Milli Takımımızın 2010 riski ÖZEL HABER

mystic

Bayan Üye
Milli Takımımızın 2010 riski ÖZEL HABER

Milli takımımızın 85 yılda oynadığı maçlarıdaki performansı nasıl? Haberimizde 85 yılı grafiksel olarak bulacak çarpıcı sonuçlara ulaşacaksınız...


Araştırmanın Amacı Nedir?

Bu çalışmanın amacı, Türk Milli Futbol Takımının (TMFT) 1924-2009 yılları arasındaki 85 yıllık dönemde oynadığı toplam 458 milli maçın sonucu, attığı ve yediği gol sayıları dikkate alınarak başarı düzeyinin belirlenmesidir.

169631166.jpg


Araştırmada Hangi Kriterler Dikkate Alındı?

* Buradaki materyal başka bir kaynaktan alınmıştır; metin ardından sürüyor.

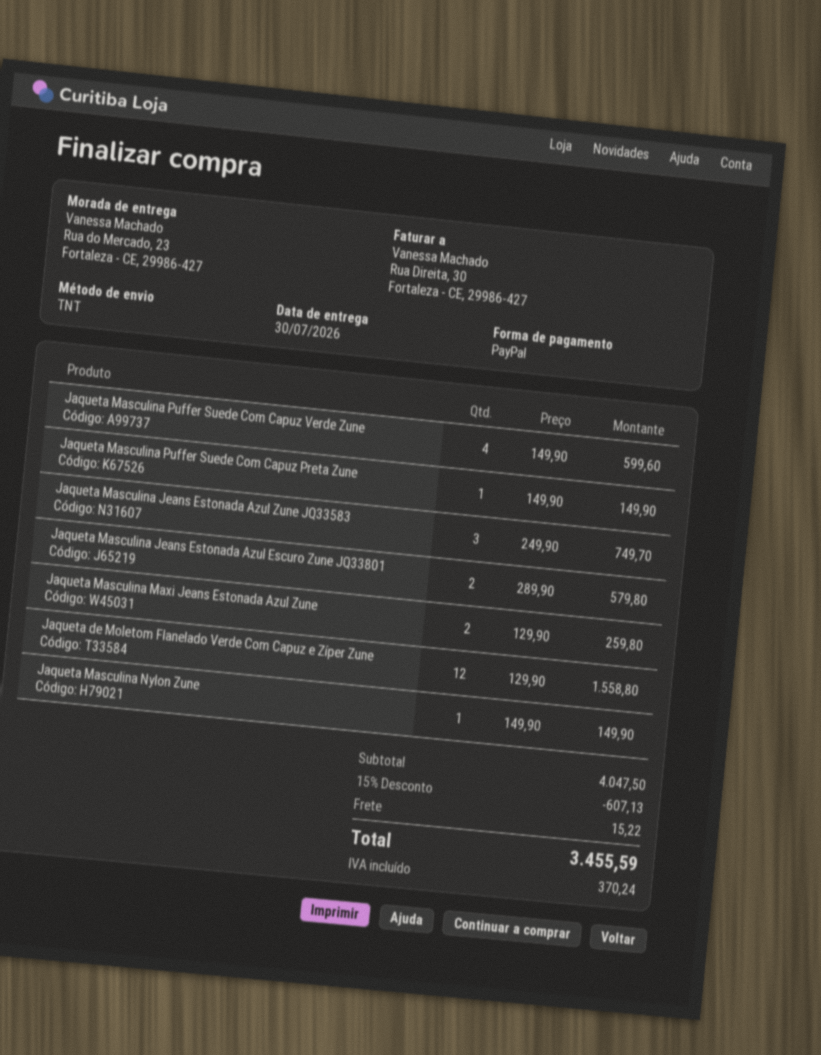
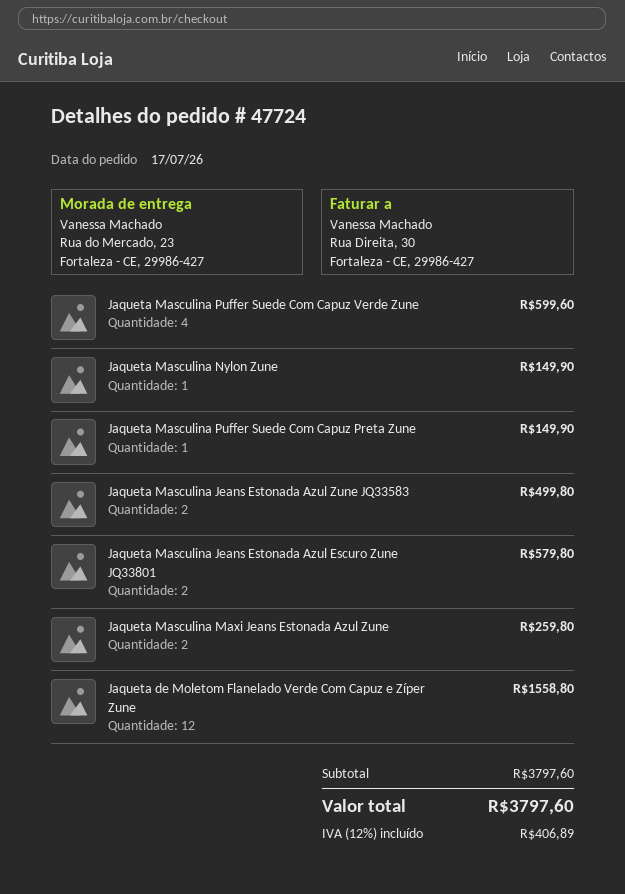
Jaqueta Masculina Jeans Estonada Azul Zune JQ33583: 3 for 749.70 -> 2 for 499.80
subtotal: 4047.50 -> 3797.60
discount: 15% = 607.13 -> none
shipping: 15.22 -> none
tax: 370.24 -> 406.89
total: 3455.59 -> 3797.60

Bu araştırmada; atılan gol sayısı hücum etkinliğinin, yenilen gol sayısı savunma etkinliğinin ve maçın sonucu da takımın başarı düzeyinin göstergesi olarak kabul edilmiştir. Galibiyet 3 puan, beraberlik 1 puan ve mağlubiyet 0 puan üzerinden değerlendirilmiştir. Araştırma, 85 yıllık bir dönemi kapsadığı için maçın zorluk derecesi ve rakibin kuvveti gibi etkenler değerlendirilmede dikkate alınmamıştır. Çalışmada Türkiye Futbol Federasyonunun internet sitesinden alınan veriler analiz edilmiştir. Maç sayıları, atılan ve yenilen gol sayısı ve başarı düzeyi ile ilgili veriler Grafik 1, 2, 3, 4 ve 5’te sunulmuştur. (Grafikler haberin alt kısmındadır)

204664171.jpg


TMFT’nın Oynadığı Yıllık Maç Sayısı Sürekli Arttı.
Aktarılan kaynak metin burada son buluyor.